4 Common Mistakes You Must Avoid In Content Repurposing

4 Common Mistakes You Must Avoid In Content Repurposing

Repurposing content is a strategic approach in content marketing and digital communications where existing content is reformatted and adapted for use across different platforms or for different audiences.

This strategy can benefit individuals, organizations, and companies alike.

One of the reasons I cancelled most of my training contracts back in the day was the limited impact.

Training 20-30 people at a time is great. You can bond with them and work with every single one.

But I switched to blogging, conferences, and content repurposing because I felt locked. 

My time is limited. If I have 6 hours for training or coaching a week, I want to MAXIMIZE them.
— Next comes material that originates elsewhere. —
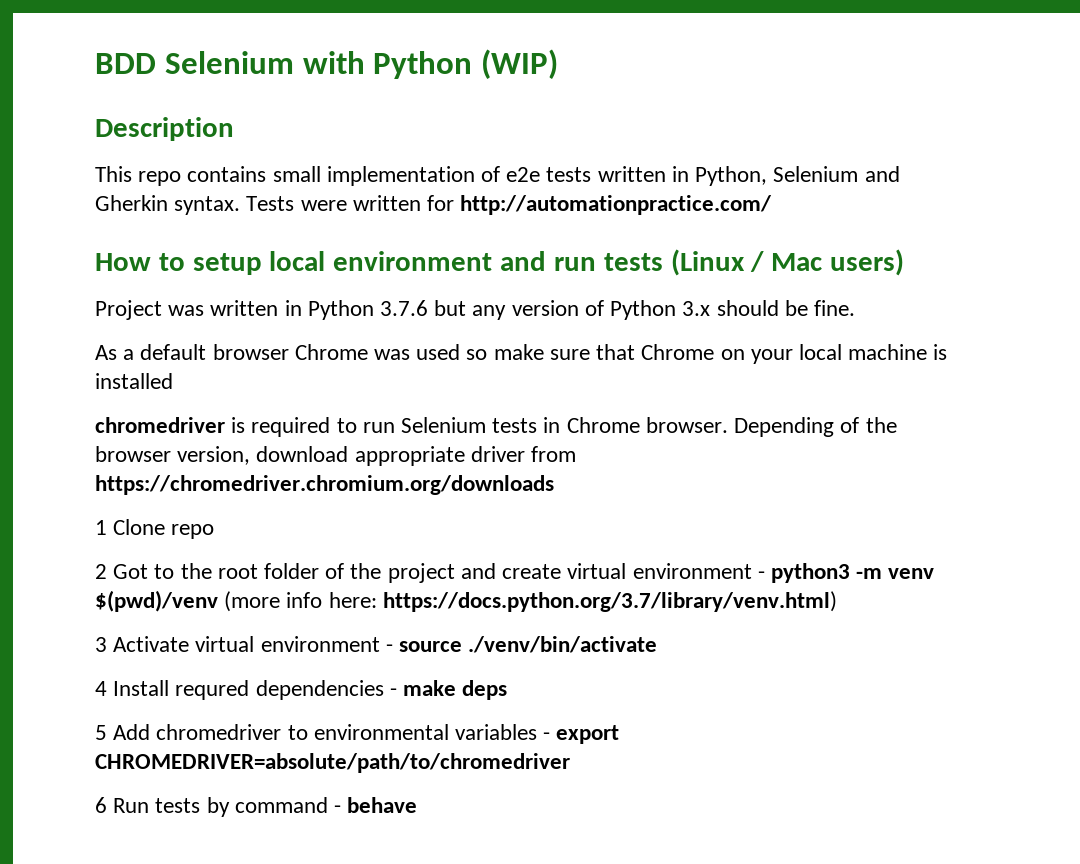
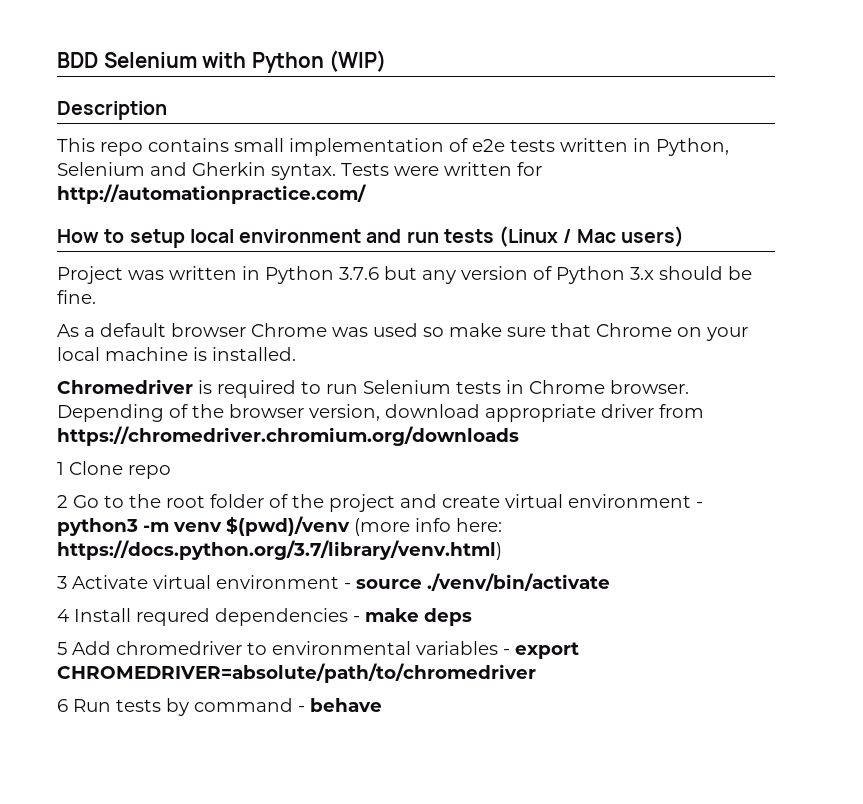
[95,373,173,389] [95,417,225,433] installed // chromedriver -> [212,347,296,361] [57,379,193,394] installed. // Chromedriver
[113,564,149,579] Got -> [73,495,99,508] Go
Reach as many folks as possible and help out people who would otherwise not be able to attend (or pay an entry ticket).

Here’s how to adopt the repurposing mindset yourself. 

10% creation, 30% repurposing, 60% distribution.

However, those who lack expertise and experience in repurposing content often stumble and commit mistakes that can cause the entire content marketing strategy to falter.

If you want to execute your content marketing strategy flawlessly, then check below the 4 common mistakes you must avoid in content repurposing.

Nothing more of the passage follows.